Effects of Content Popularity on the Performance of Content-Centric Opportunistic Networking: An Analytical Approach and Applications
Pavlos Sermpezis, Thrasyvoulos Spyropoulos

TL;DR
This paper develops an analytical model to understand how content popularity and availability influence the performance of content-centric opportunistic networks, aiding in optimizing data offloading strategies.
Contribution
It introduces a novel analytical framework that quantifies the impact of interest patterns on delay and success probability in opportunistic networking.
Findings
Popularity and availability significantly affect access delay and success rates.
The model accurately predicts performance metrics validated by real-world datasets.
Insights enable optimization of mobile data offloading strategies.
Abstract
Mobile users are envisioned to exploit direct communication opportunities between their portable devices, in order to enrich the set of services they can access through cellular or WiFi networks.

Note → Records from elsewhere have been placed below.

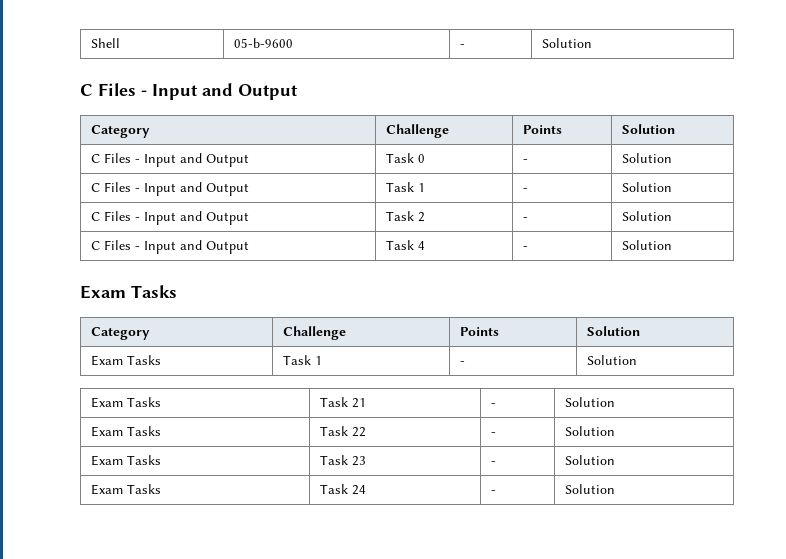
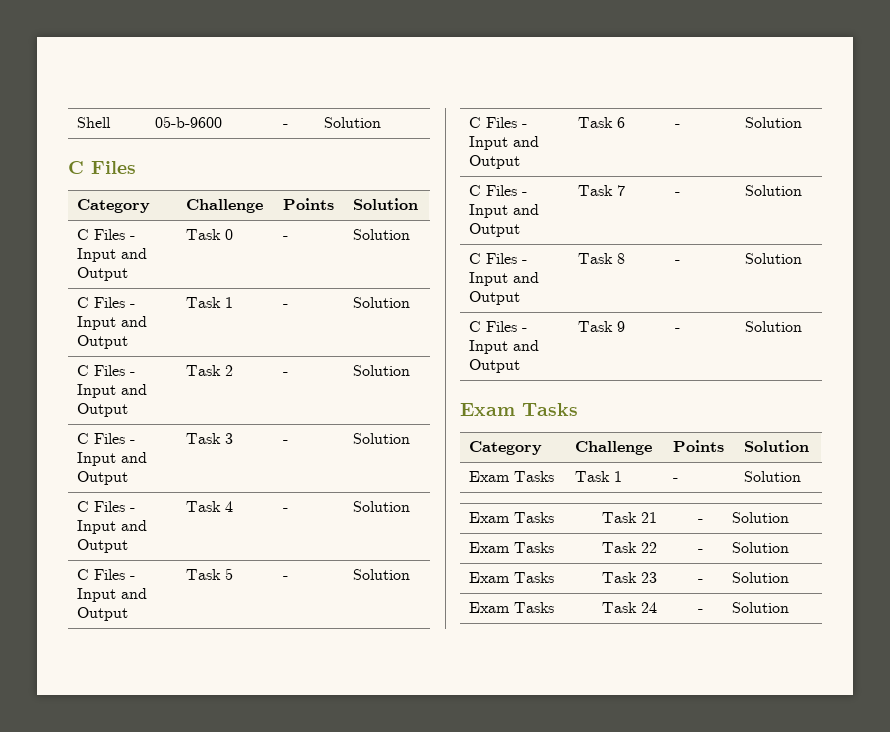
[141,83,298,100] - Input and Output -> (136, 167) none
(673, 216) none -> [77,433,136,444] [77,452,148,466] [77,471,129,485] [186,433,234,444] [283,440,289,444] [353,433,411,444] // C Files - Input and Output | Task 3 | - | Solution
(673, 245) none -> [77,569,136,580] [77,588,148,602] [77,607,129,621] [186,568,234,580] [283,576,289,580] [353,569,411,580] [469,117,528,128] [469,136,540,150] [469,155,521,169] [578,117,626,128] [675,124,681,128] [745,117,803,128] [469,185,528,196] [469,204,540,218] [469,223,521,237] [578,185,626,196] [675,192,681,196] [745,185,803,196] [469,253,528,264] [469,272,540,286] [469,291,521,305] [578,253,626,264] [675,260,681,264] [745,253,803,264] [469,321,528,332] [469,340,540,354] [469,359,521,373] [578,321,626,332] [675,328,681,332] [745,321,803,332] // C Files - Input and Output | Task 5 | - | Solution // C Files - Input and Output | Task 6 | - | Solution // C Files - Input and Output | Task 7 | - | Solution // C Files - Input and Output | Task 8 | - | Solution // C Files - Input and Output | Task 9 | - | Solution

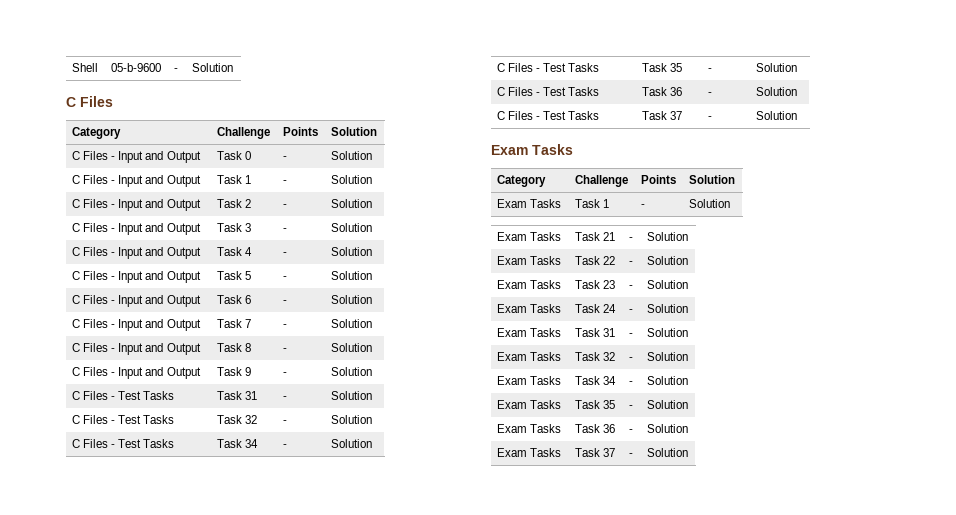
(803, 326) none -> [72,391,175,400] [217,391,258,400] [283,396,288,400] [331,391,373,400] [72,415,175,424] [217,415,258,424] [283,420,288,424] [331,415,373,424] [72,439,175,448] [217,439,259,448] [283,444,288,448] [331,439,373,448] [497,63,600,72] [642,63,683,72] [708,68,713,72] [756,63,798,72] [497,87,600,96] [642,87,683,96] [708,92,713,96] [756,87,798,96] [497,111,600,120] [642,111,683,120] [708,116,713,120] [756,111,798,120] // C Files - Test Tasks | Task 31 | - | Solution // C Files - Test Tasks | Task 32 | - | Solution // C Files - Test Tasks | Task 34 | - | Solution // C Files - Test Tasks | Task 35 | - | Solution // C Files - Test Tasks | Task 36 | - | Solution // C Files - Test Tasks | Task 37 | - | Solution
(790, 607) none -> [497,328,562,337] [575,328,616,337] [629,333,634,337] [647,328,689,337] [497,352,562,361] [575,352,616,361] [629,357,634,361] [647,352,689,361] [497,376,562,385] [575,376,617,385] [629,381,634,385] [647,376,689,385] [497,400,562,409] [575,400,616,409] [629,405,634,409] [647,400,689,409] [497,424,562,433] [575,424,616,433] [629,429,634,433] [647,424,689,433] [497,448,562,457] [575,448,616,457] [629,453,634,457] [647,448,689,457] // Exam Tasks | Task 31 | - | Solution // Exam Tasks | Task 32 | - | Solution // Exam Tasks | Task 34 | - | Solution // Exam Tasks | Task 35 | - | Solution // Exam Tasks | Task 36 | - | Solution // Exam Tasks | Task 37 | - | Solution

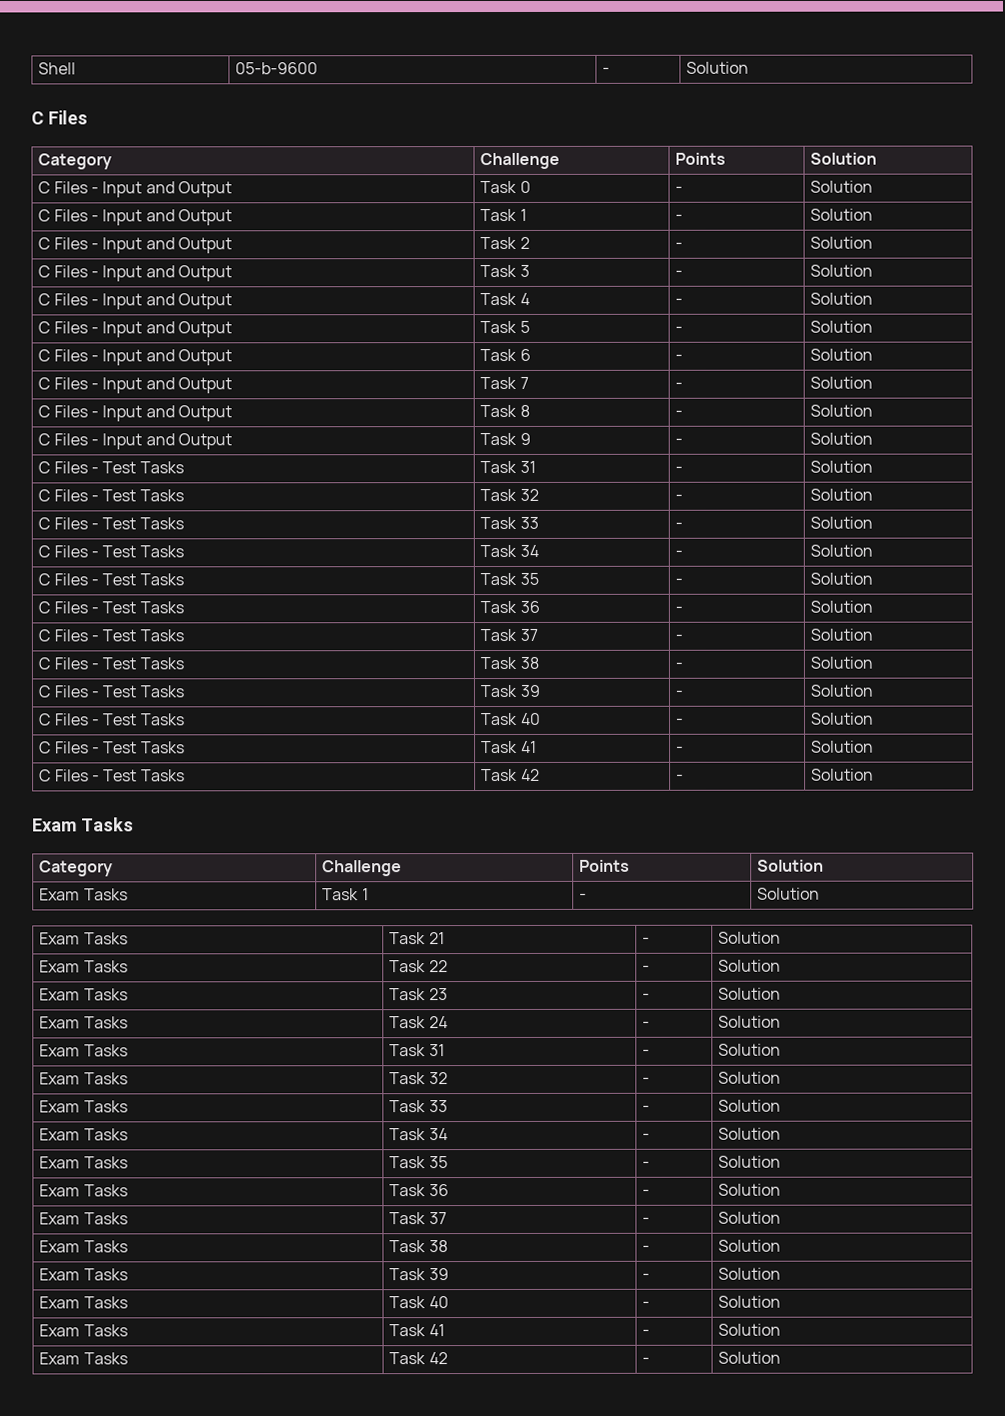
(373, 419) none -> [38,517,184,530] [480,516,539,530] [675,522,684,529] [810,516,874,529] // C Files - Test Tasks | Task 33 | - | Solution
(798, 115) none -> [38,657,184,670] [480,656,539,670] [675,662,684,669] [810,656,874,669] [38,685,184,698] [480,684,540,698] [675,690,684,697] [810,684,874,697] [39,713,185,726] [481,712,541,726] [676,718,685,725] [811,712,875,725] [39,741,185,754] [481,740,537,754] [676,746,685,753] [811,740,875,753] [39,769,185,782] [481,768,540,782] [676,774,685,781] [811,768,875,781] // C Files - Test Tasks | Task 38 | - | Solution // C Files - Test Tasks | Task 39 | - | Solution // C Files - Test Tasks | Task 40 | - | Solution // C Files - Test Tasks | Task 41 | - | Solution // C Files - Test Tasks | Task 42 | - | Solution
(689, 356) none -> [39,1100,128,1113] [389,1100,448,1113] [642,1105,651,1112] [718,1099,782,1112] // Exam Tasks | Task 33 | - | Solution
(689, 452) none -> [39,1240,128,1253] [389,1240,448,1253] [642,1245,651,1252] [718,1239,782,1252] [39,1268,128,1281] [389,1268,449,1281] [642,1273,651,1280] [718,1267,782,1280] [39,1296,128,1309] [389,1296,449,1309] [642,1301,651,1308] [718,1295,782,1308] [39,1324,128,1337] [389,1324,445,1337] [642,1329,651,1336] [718,1323,782,1336] [39,1352,128,1365] [389,1352,448,1365] [642,1357,651,1364] [718,1351,782,1364] // Exam Tasks | Task 38 | - | Solution // Exam Tasks | Task 39 | - | Solution // Exam Tasks | Task 40 | - | Solution // Exam Tasks | Task 41 | - | Solution // Exam Tasks | Task 42 | - | Solution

Sharing contents of common interest or providing access to resources or services between peers can enhance a mobile node's capabilities, offload the cellular network, and disseminate information to nodes without Internet access. Interest patterns, i.e. how many nodes are interested in each content or service (popularity), as well as how many users can provide a content or service (availability) impact the performance and feasibility of envisioned applications. In this paper, we establish an analytical framework to study the effects of these factors on the delay and success probability of a content/service access request through opportunistic communication. We also apply our framework to the…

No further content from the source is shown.